Pelajaran Moral 1: Jangan "ngambekan"
Pulang selalu menyenangkan. Berkumpul di rumah dengan Umak dan Abak.
Masakan Umak yang selalu bikin lapar, cerita Abak yang tidak ada habisnya. Suara tawa Umak dan Abak yang bikin hati merekah. Ayam, bebek, dan kucing yang kadang menjengkelkan (hahaha), gimana nggak, ulahnya bikin saya pegang sapu minimal 6 kali sehari. Rumah kecil yang kalau saya protes karena tidak juga disetujui Abak Umak untuk dipercantik, selalu dijawab dengan kata "Rumah itu tidak boleh lebih besar dan cantik dari masjid kita". Jawaban yang membuat saya berhenti berusaha walau untuk bilang diganti catnya, hahaha.
Yasudahlah, yang penting Umak dan Abak bahagia..
Whatever.. 😄
So,
Kalau minggu pagi begini, waktunya mendengarkan Abak berkisah.
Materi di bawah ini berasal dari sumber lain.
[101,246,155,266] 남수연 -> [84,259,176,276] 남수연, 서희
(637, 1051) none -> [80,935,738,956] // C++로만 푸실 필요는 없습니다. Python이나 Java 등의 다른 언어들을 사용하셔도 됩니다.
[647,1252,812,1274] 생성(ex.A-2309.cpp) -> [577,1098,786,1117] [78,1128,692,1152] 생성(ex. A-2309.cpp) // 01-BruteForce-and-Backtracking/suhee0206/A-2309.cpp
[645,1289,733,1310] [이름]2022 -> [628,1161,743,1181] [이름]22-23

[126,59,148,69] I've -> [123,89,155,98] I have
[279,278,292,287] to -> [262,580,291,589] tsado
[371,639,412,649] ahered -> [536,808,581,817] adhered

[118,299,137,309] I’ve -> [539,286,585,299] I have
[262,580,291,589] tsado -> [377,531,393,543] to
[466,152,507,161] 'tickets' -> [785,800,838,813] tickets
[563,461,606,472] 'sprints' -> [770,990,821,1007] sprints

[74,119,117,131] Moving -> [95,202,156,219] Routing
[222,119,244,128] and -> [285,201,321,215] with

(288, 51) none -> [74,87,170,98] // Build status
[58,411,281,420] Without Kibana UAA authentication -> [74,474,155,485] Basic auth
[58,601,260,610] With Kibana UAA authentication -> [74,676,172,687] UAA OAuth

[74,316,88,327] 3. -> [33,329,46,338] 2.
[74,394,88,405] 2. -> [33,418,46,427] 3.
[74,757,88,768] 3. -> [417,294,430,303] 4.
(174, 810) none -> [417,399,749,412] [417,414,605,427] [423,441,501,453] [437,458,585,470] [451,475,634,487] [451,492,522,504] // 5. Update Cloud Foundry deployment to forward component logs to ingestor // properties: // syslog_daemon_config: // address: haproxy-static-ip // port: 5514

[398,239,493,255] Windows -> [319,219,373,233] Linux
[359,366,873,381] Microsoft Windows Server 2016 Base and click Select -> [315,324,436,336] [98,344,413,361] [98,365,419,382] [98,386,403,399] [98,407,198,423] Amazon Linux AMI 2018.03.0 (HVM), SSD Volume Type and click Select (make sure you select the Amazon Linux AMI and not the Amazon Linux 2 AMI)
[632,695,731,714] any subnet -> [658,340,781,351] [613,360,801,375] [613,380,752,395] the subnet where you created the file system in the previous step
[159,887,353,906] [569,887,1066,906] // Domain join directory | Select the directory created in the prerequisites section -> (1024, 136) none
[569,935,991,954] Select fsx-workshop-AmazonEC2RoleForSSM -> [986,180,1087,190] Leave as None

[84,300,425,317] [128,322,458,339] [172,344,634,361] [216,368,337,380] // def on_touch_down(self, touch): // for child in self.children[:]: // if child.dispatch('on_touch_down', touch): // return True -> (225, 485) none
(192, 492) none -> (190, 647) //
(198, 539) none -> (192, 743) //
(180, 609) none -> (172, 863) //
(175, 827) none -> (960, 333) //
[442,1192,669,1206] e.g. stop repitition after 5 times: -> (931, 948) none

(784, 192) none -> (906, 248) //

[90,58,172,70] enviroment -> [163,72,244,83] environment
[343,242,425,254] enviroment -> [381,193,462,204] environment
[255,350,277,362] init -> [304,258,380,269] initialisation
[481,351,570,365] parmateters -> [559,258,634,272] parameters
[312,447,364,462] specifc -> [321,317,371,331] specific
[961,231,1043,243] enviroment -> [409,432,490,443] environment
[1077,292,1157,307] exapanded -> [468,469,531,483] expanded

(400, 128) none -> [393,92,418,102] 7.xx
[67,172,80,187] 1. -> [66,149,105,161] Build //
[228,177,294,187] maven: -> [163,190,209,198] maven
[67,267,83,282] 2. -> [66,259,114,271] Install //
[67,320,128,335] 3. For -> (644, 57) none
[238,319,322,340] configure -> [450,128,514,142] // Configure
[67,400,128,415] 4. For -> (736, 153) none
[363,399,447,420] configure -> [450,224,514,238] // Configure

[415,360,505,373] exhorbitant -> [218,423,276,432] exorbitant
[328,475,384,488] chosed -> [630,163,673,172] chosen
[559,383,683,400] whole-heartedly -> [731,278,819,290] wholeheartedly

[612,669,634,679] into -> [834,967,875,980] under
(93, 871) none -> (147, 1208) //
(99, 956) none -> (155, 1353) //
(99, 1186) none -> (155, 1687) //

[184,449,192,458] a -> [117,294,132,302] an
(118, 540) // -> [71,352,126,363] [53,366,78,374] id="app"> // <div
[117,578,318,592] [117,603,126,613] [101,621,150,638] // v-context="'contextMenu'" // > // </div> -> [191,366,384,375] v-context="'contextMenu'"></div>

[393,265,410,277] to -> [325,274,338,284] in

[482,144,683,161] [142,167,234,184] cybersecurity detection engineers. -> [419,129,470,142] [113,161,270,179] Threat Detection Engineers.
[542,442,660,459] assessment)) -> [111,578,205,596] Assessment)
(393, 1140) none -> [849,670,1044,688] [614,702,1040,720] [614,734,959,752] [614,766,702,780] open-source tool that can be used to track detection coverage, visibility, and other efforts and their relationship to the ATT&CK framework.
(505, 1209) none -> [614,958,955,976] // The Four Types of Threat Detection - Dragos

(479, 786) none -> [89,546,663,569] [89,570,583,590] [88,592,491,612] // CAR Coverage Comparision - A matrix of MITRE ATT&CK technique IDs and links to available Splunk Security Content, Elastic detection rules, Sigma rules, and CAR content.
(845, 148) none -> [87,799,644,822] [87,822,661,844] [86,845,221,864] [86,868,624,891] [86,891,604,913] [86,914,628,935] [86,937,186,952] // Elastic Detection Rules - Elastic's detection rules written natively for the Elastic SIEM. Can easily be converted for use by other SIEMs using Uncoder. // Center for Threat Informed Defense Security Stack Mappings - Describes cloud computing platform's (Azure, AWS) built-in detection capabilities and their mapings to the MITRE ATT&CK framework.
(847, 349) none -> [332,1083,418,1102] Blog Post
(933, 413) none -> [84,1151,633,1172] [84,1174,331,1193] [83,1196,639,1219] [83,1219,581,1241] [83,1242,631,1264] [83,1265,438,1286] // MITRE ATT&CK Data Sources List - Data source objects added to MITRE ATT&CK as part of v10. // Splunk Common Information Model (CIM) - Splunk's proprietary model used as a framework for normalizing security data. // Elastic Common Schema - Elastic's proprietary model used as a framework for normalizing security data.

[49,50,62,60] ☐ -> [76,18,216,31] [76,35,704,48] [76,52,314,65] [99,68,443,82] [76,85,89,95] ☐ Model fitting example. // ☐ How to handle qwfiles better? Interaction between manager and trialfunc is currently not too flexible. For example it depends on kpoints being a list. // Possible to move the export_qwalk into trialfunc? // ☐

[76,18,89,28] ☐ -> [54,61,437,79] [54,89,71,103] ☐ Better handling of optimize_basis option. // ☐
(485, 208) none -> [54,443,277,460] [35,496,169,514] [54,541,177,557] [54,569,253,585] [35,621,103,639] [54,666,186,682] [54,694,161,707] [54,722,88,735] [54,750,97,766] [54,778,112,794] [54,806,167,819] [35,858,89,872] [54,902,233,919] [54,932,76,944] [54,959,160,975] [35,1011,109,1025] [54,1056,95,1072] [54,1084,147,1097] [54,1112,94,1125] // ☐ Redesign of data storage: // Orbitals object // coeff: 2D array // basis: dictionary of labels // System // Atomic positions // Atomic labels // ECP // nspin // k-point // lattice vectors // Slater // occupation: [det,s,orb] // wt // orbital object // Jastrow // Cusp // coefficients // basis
Kali ini intinya adalah "jangan cepat ngambek". Kalau bahasa di rumah "jangan capek bana sundek".
Mengalirlah cerita Abak.
Dulu, Abak tinggal di Panti Asuhan Muhammadiyah Banda Aceh. Tepatnya di Punge Blang Cut.
Abak akhirnya menyelesaikan pendidikannya di SMEP, Sekolah Menengah Ekonomi Pertama. Rencana selanjutnya Abak akan melanjutkan pendidikan ke tingkat SMA. Salah satu syaratnya adalah melampirkan pas foto. Berangkatlah Abak ke tukang foto. Sesampai disana, abang tukang fotonya komentar begini "Ngapain pakai pas foto segala, orang daftar PNS saja tidak pakai foto-fotoan!".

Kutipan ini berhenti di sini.